Card
Aug 22, 2021
A bit over six months ago, our pupper passed away. We had fifteen wonderful years with him, and I still miss him daily.
A few weeks later, the card came. A donation had been made on his behalf to the Humane Society. I cried.
Then I saw your name written on the card and my heart… My heart did something far too complicated to put into words.
I know you did it for him, and for my whole family. I know that. But I do sometimes wonder if you maybe did it a little bit extra for me?
One way or the other, that was the only card we received from Human Society. You were the only one who had the thought to do that.
Sometimes I think about that. I guess it's just an encapsulation of the qualities I admire most in you. Your thoughtfulness, your kindness.

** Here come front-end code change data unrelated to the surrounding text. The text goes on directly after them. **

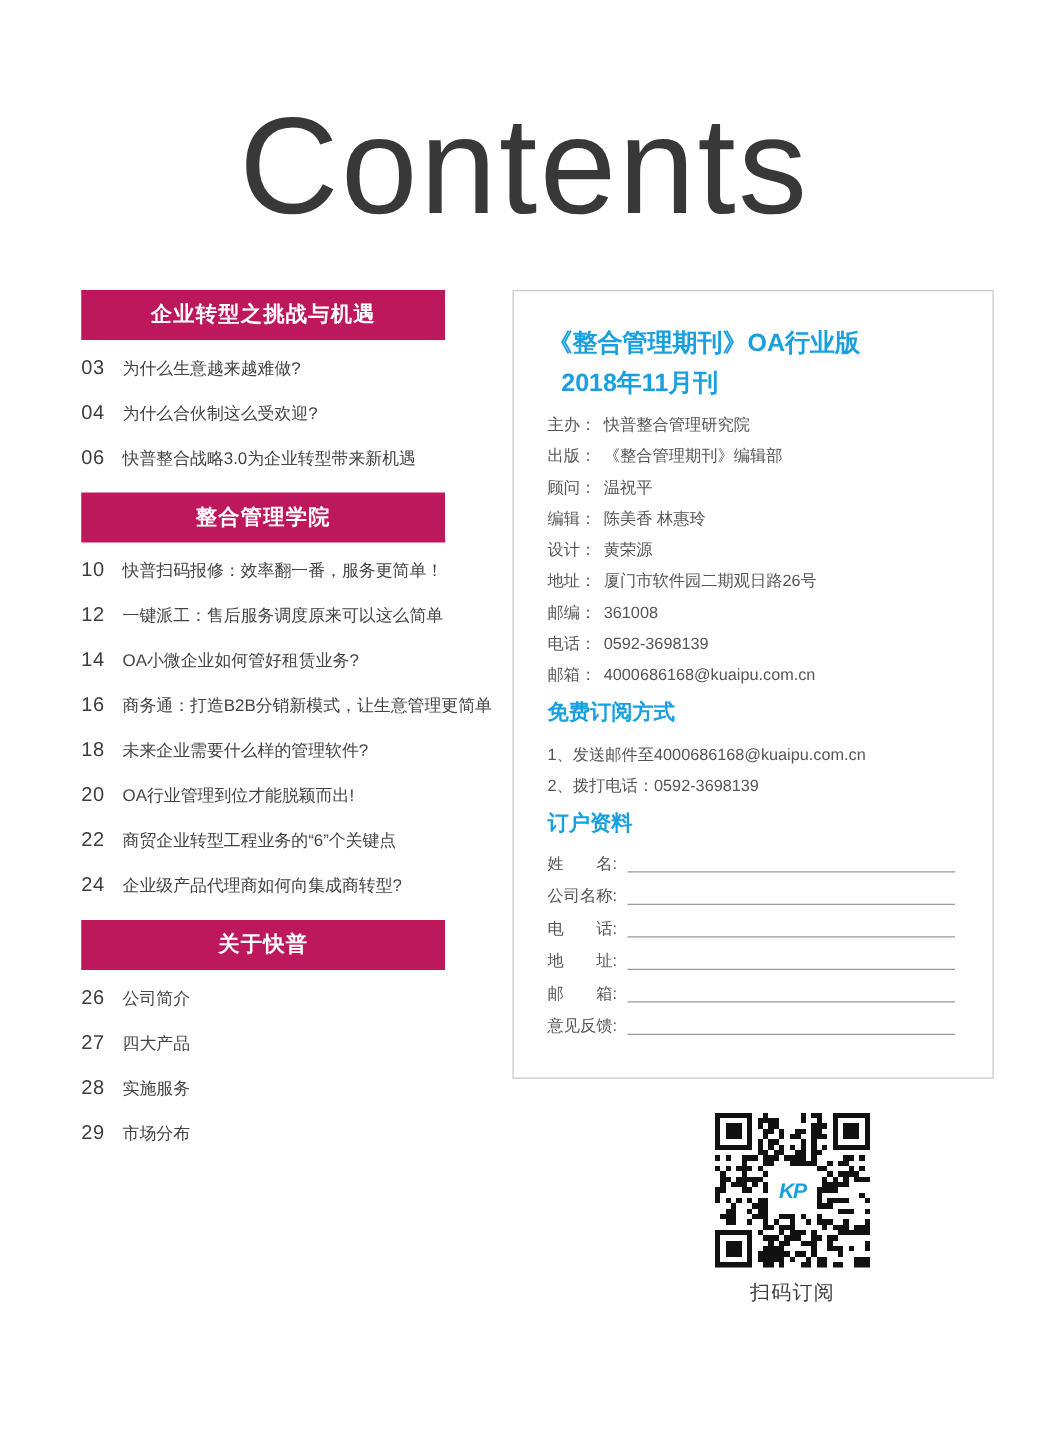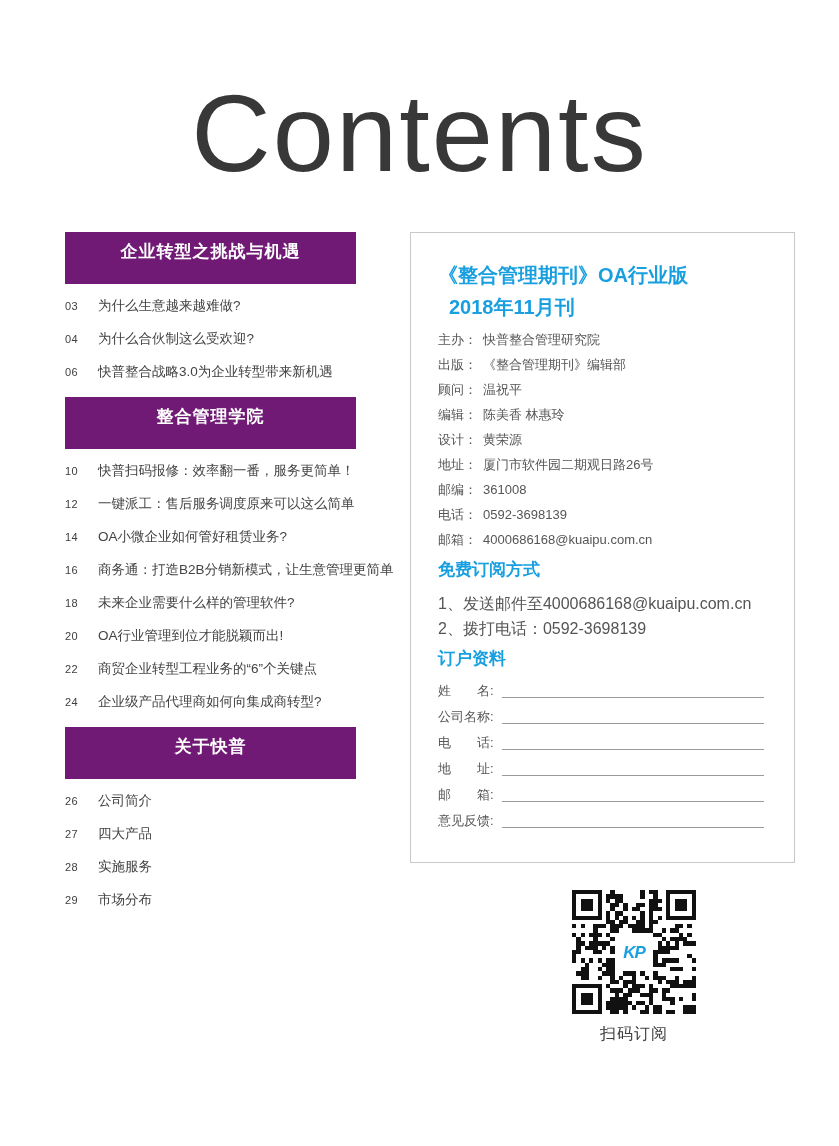--- a/index.html
+++ b/index.html
@@ -19,8 +19,8 @@
   
   .toc { position:absolute; left:65px; top:232px; width:291px; }
   .toc-header {
-    height:52px; line-height:40px; text-align:center;
-    background:#701a75; color:#ffffff; font-size:17px; font-weight:bold;
+    height:40px; line-height:40px; text-align:center;
+    background:#be185d; color:#ffffff; font-size:17px; font-weight:bold;
     margin-bottom:14px; letter-spacing:1px;
   }
   .toc-row { display:flex; align-items:baseline; margin-bottom:18px; }

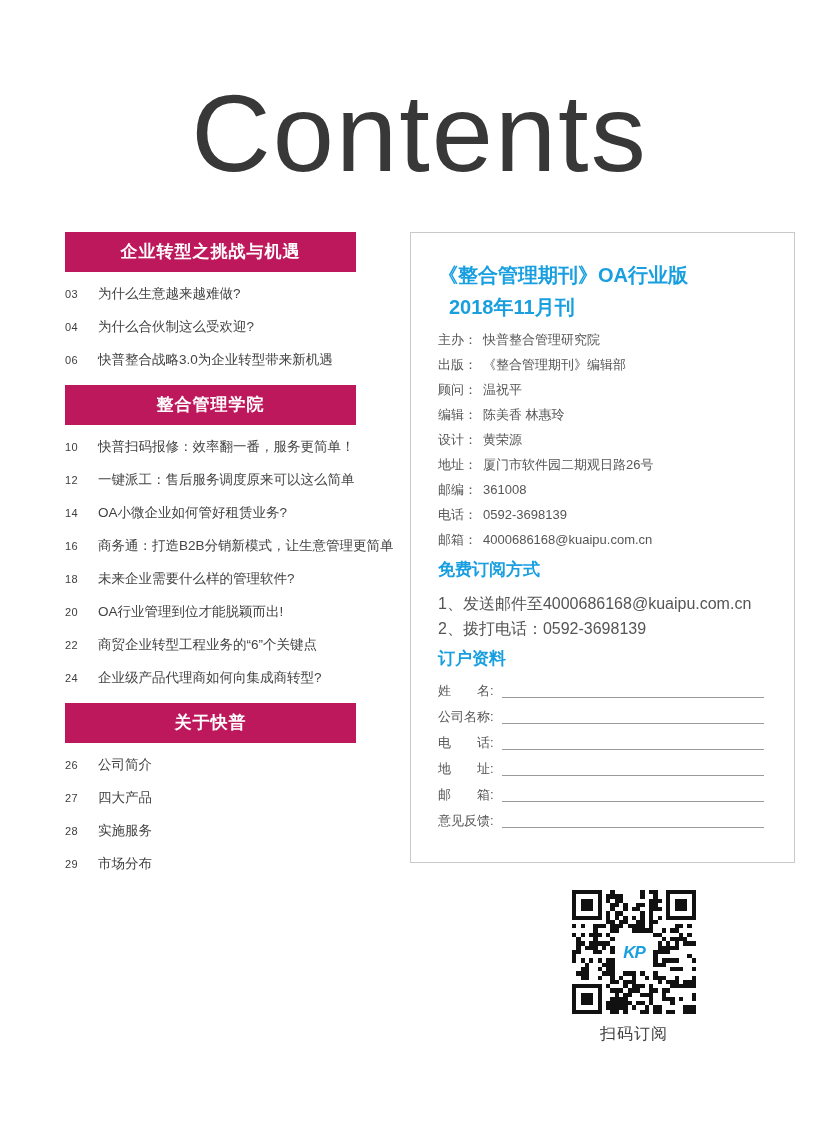--- a/index.html
+++ b/index.html
@@ -25,7 +25,7 @@
   }
   .toc-row { display:flex; align-items:baseline; margin-bottom:18px; }
   .toc-num {
-    font-size:11px; color:#3d3d3d; width:24px; flex:0 0 24px;
+    font-size:16px; color:#3d3d3d; width:24px; flex:0 0 24px;
     letter-spacing:0.5px;
   }
   .toc-text { font-size:13.5px; color:#434343; margin-left:9px; line-height:15px; white-space:nowrap; }

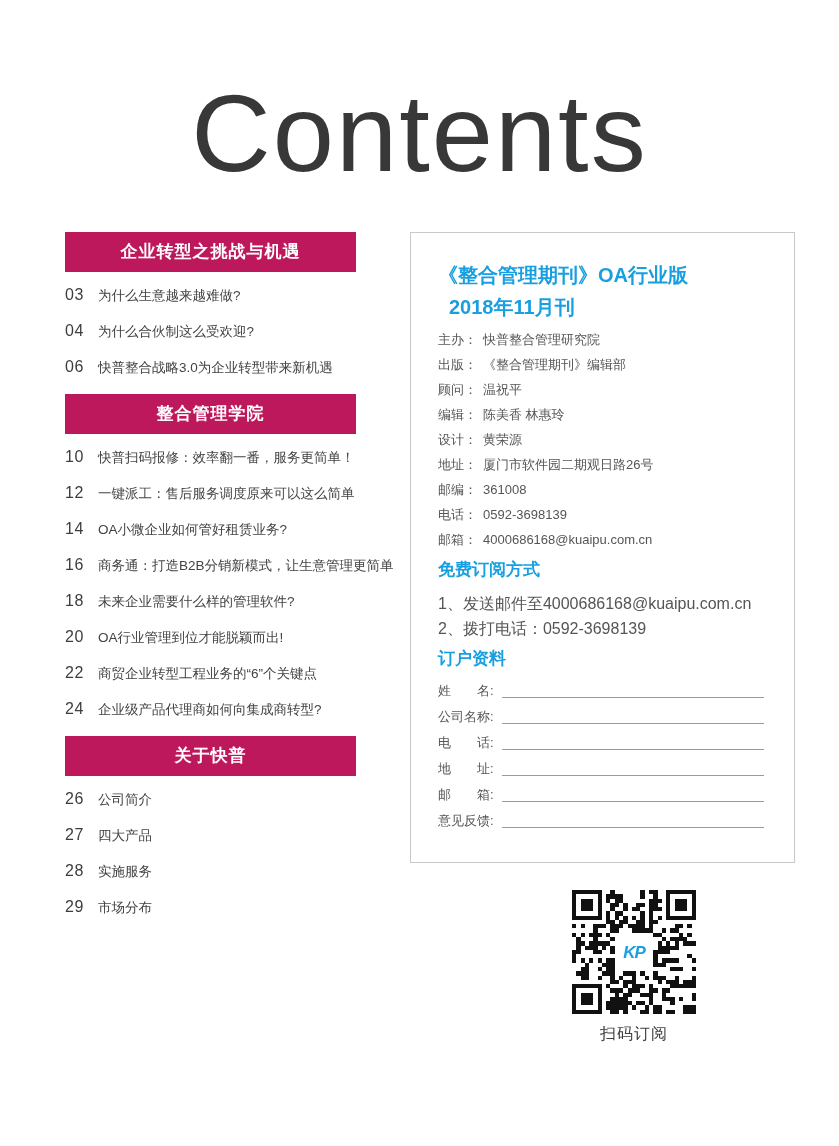--- a/index.html
+++ b/index.html
@@ -43,7 +43,7 @@
   .detail-label { margin-right:6px; }
   .panel-heading { font-size:17px; font-weight:bold; color:#189fe0; margin-top:8px; }
   .subscribe-list { margin-top:16px; }
-  .subscribe-item { font-size:16px; line-height:14px; color:#555555; margin-bottom:11px; }
+  .subscribe-item { font-size:13px; line-height:14px; color:#555555; margin-bottom:11px; }
   .form-block { margin-top:14px; }
   .form-row { display:flex; align-items:flex-end; margin-top:12px; height:14px;text-align:center; }
   .form-label { font-size:13px; color:#555555; line-height:14px; white-space:pre; }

I've said it before and I'll say it again: being the target of your love must be absolutely incredible. You lift everyone in your life, even those of us on the sidelines, to incredible heights.

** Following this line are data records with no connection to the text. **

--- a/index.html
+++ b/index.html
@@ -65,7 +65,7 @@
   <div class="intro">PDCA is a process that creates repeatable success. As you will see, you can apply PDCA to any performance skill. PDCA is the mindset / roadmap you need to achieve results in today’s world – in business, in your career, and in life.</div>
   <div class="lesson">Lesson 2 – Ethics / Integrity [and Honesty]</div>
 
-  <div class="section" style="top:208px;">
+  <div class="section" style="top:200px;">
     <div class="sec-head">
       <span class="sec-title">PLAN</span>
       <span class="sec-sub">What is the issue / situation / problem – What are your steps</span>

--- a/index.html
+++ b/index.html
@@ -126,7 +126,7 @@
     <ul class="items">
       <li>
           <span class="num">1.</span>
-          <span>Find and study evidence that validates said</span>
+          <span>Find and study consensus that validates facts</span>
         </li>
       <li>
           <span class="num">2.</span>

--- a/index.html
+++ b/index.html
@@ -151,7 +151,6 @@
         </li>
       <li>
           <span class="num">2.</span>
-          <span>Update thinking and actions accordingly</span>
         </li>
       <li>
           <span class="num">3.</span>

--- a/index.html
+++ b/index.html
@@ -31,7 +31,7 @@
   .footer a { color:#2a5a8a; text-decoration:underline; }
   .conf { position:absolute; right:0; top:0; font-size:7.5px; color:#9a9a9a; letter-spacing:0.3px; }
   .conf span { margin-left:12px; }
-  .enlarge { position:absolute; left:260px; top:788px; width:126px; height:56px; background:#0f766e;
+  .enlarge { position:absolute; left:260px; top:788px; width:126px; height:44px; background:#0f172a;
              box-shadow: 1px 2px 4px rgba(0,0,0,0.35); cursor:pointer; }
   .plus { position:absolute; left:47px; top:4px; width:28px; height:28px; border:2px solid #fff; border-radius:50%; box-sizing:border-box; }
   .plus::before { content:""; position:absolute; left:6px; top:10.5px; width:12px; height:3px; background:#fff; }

I know it's senseless to hope that maybe somehow, someday I'll be more than on the sidelines. But I can't let go the notion. And I can't let go of the hope that maybe, somehow, if given the chance I could make you feel just as loved… Heck, even as loved as I feel, over here on the periphery. Because you deserve to feel loved, you deserve to feel all of the love.
So, thank you again for making that donation. I told you it meant a lot to us. And it did. It meant a lot to me. More than I could possibly ever express in words. So, from me: Thank you. Thank you, you sweet, kind woman you. It means everything to me.